Dans la soirée du 25 Janvier 1939, près de Perpignan, un Heinkel 111 de la Légion Condor est pourchassé par des chasseurs républicains. Fuyant devant eux, il franchit la frontière française. Il porte le numéro 25-12, il est piloté par Claus Bötker, et le reste de l'équipage est composé de l'Uffz.(sous-officier) Fritz Seiler, Uffz. Armin Möller et Uffz. Otto Adler.
Sans doute pour s'alléger et gagner de la vitesse, il largue près du village de Formiguères ses 17 bombes, dont 14 éclatent à quelques dizaines de mètres des habitations, heureusement sans faire de victimes.

Piégé par le relief

L'avion prend alors une route Nord Ouest et survole plusieurs villes françaises : Ax les Thermes, Argelès, etc... et vers 2H20 du matin, il percute le fond d'une vallée au Sud de Tarbes. L'avion a sans doute tenté de rejoindre l'Espagne en franchissant cette vallée (1) mais il a été piégé par le relief.
Le lendemain matin, les sauveteurs retrouvent l'épave (2) et les restes de l'équipage: les quatre aviateurs allemands ont été tués sur le coup. Leurs corps sont descendus à dos d'âne au village (3) et l'épave de l'avion reste sur place ; Un inventaire précis des objets portés par les aviateurs est fait par la gendarmerie avant leur inhumation au village.
L'évènement ne passe pas inaperçu et la plupart des grands journaux français le répercutent en première page : le temps, le Figaro, l'Humanité, et La Dépêche du midi bien sûr. 

 

Une anecdote surprenante

Lorsque fin 1942 l'armée Allemande envahit la zone libre et découvre que ses quatre aviateurs ont été enterrés avec respect, elle décide de libérer quatre prisonniers français du village captifs en Allemagne. Quatre villageois rentreront donc dans leur famille au Printemps 1943;
Aujourd'hui, les aviateurs allemands sont enterrés dans le grand cimetière militaire de Berneuil en Charente (4).
Le temps passe, et les vestiges du Heinkel 111 s'endorment, oubliés à flanc de montagne..

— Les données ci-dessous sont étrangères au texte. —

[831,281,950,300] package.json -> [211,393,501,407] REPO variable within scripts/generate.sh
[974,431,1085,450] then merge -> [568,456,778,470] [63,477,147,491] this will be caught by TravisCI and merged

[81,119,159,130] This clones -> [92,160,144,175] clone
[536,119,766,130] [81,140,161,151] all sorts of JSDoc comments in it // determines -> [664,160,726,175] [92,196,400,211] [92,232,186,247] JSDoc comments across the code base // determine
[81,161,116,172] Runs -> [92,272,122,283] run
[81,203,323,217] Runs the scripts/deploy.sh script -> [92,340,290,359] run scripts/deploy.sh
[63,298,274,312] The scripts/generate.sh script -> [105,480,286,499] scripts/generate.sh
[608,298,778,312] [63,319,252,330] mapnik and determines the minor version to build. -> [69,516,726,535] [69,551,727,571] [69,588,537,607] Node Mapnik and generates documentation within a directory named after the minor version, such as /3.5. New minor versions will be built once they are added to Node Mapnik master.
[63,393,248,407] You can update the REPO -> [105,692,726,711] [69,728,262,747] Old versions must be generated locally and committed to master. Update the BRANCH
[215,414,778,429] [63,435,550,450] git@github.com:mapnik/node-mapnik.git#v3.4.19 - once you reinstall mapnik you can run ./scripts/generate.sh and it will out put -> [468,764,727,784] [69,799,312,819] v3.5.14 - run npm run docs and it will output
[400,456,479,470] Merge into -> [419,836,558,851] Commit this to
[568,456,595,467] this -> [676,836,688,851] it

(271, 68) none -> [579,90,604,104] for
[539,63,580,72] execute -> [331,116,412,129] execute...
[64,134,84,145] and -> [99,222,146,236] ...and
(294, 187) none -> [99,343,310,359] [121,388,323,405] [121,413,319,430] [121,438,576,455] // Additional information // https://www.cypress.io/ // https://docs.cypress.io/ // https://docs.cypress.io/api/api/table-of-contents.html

Quasiment 75 ans plus tard...

Pour faire revivre l'histoire, et munis des autorisations nécessaires, nous nous rendons sur place. Conscients de l'importance historique de ces restes, la plus grande attention s'impose, et les recherches commencent, précautionneusement.
A l'œil nu, rien n'apparait hormis le moyeu d'hélice (5), mais une recherche approfondie nous permet de retrouver des petites pièces de l'avion : un connecteur, un fusible, un fragment de plexiglass (6), un boitier d'accrochage mécanique complexe (7) l'encadrement d'un hublot (8), un morceau de « composite de l'époque », la bakélite (9) et des pièces avec des marquages prouvant que nous avons affaire à un avion allemand :
- une tirette sur laquelle on peut bien lire «raste – ziehen » (blocage – tirer), (10 & 11)
- une plaque d'équipement (12)
Des cadrans du tableau de bord apparaissent: des indicateurs (contenance des réservoirs, pression) , dont certains ont été très abimés par le crash (13). Un cerclage avec son verre si fin mais miraculeusement intact est peint en jaune (14): ce code couleur le relie à un indicateur appartenant au circuit de « carburant ».
Une joli renfort structural est replacé sur le plan d'époque (15). Une pièce met en évidence les couleurs qui ont été successivement appliquées : le vert de protection « RLM02 », le marron, puis le gris des avions franquistes (16);
A côté de cartouches entières, on trouve aussi des douilles vides et percutées (17): ce détail montre bien que l'avion a été attaqué, s'est défendu et a tiré sur ses assaillants.
Un fragment de bouteille est découvert (18) : mon voisin, œnologue renommé, à qui je le montre s'exclame de suite : « mais c'est une bouteille de bière, cela se voit par l'épaisseur du verre. Cette bouteille a explosé dans un choc violent, la forme de la cassure du verre le montre ». Nous avons certainement trouvé un reste de bouteille qui était à bord de l'avion.
Voici une scorie étonnante, constituée d'aluminium fondu par la chaleur de l'incendie, emprisonnant des colliers en acier qui eux, n'ont pas fondu (19).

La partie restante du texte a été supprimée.